PROVIDED INFORMATION
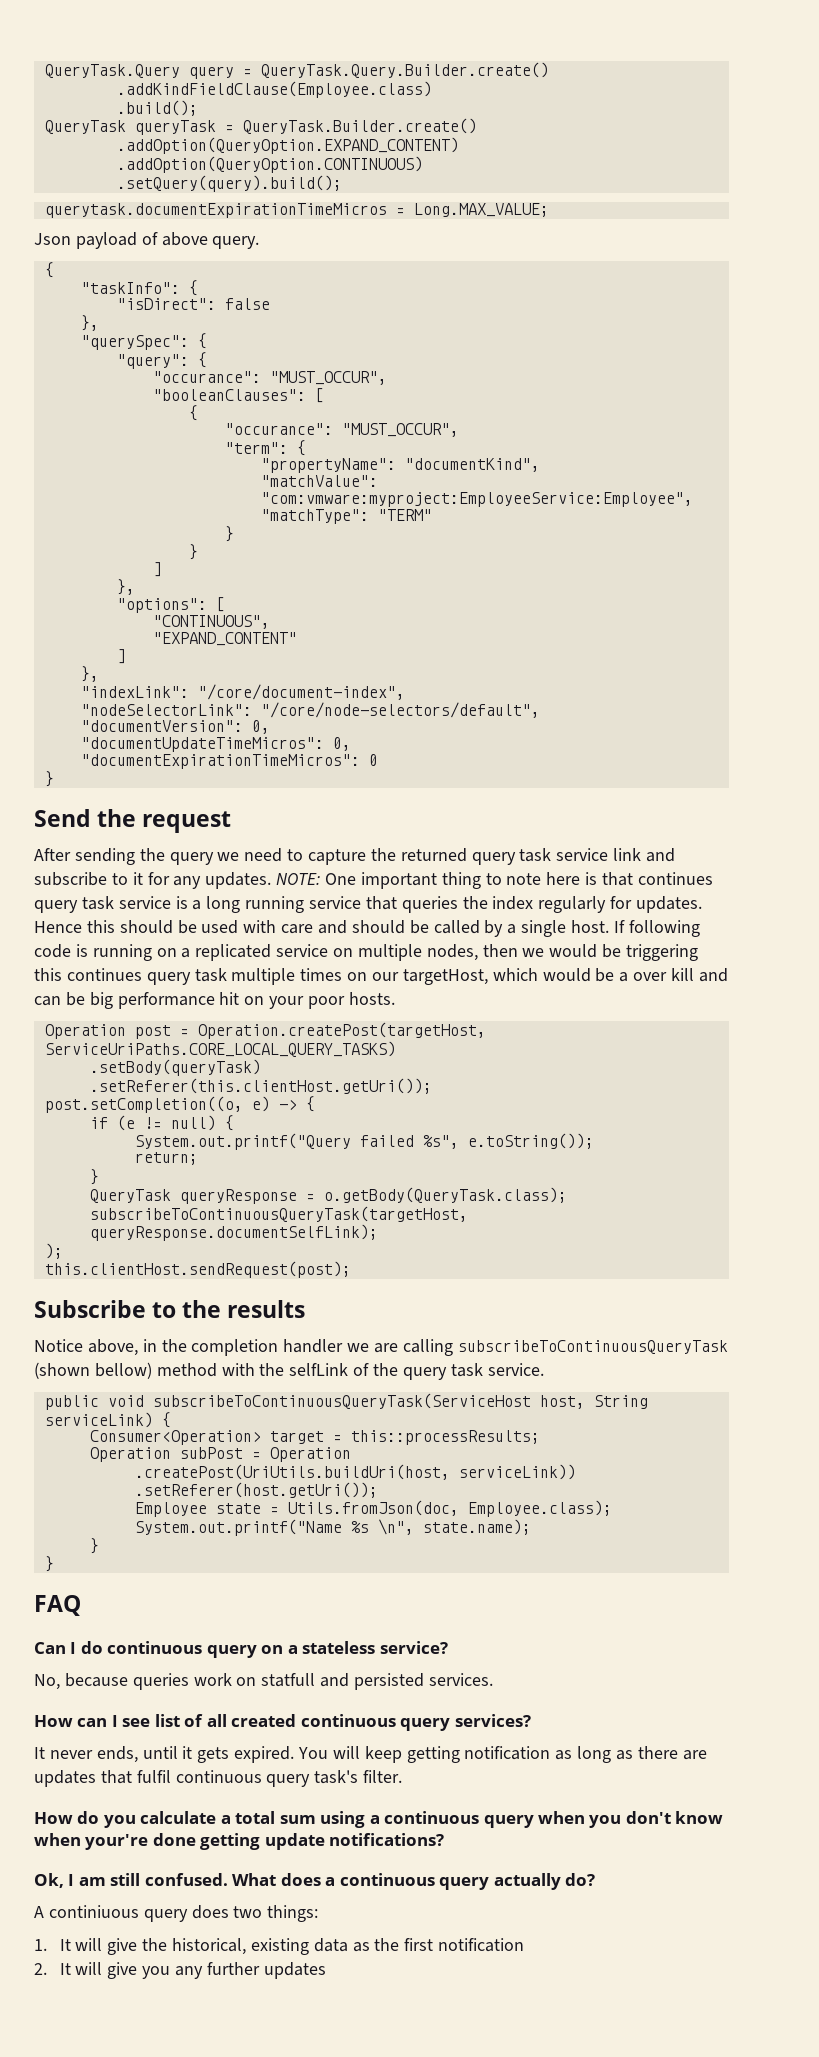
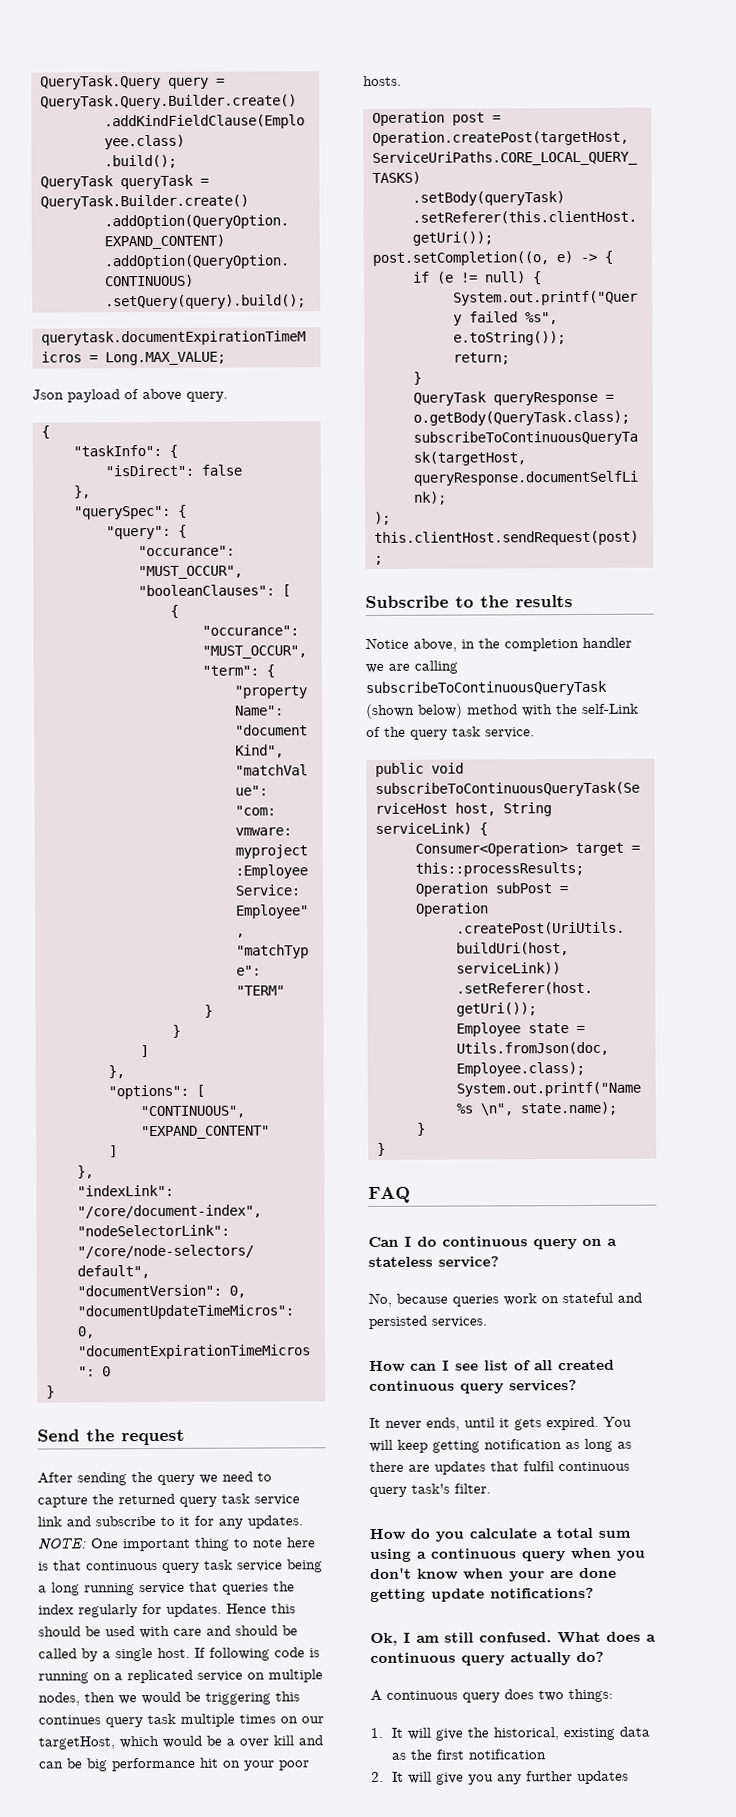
[637,872,713,885] [34,896,188,913] continues query task service is -> [86,1559,323,1573] continuous query task service being
[94,1362,152,1379] bellow) -> [418,703,463,719] below)
[289,1363,349,1376] selfLink -> [582,703,639,714] self-Link
[261,1673,316,1687] statfull -> [562,1292,613,1304] stateful
[85,1834,149,1850] your're -> [509,1571,574,1582] your are
[48,1905,139,1918] continiuous -> [386,1690,458,1700] continuous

TO DO
Transcribe the entries above exactly, from their first line through the line with "[85,1834,149,1850] your're ->", and omit all pictures.

OUTPUT
[637,872,713,885] [34,896,188,913] continues query task service is -> [86,1559,323,1573] continuous query task service being
[94,1362,152,1379] bellow) -> [418,703,463,719] below)
[289,1363,349,1376] selfLink -> [582,703,639,714] self-Link
[261,1673,316,1687] statfull -> [562,1292,613,1304] stateful
[85,1834,149,1850] your're -> [509,1571,574,1582] your are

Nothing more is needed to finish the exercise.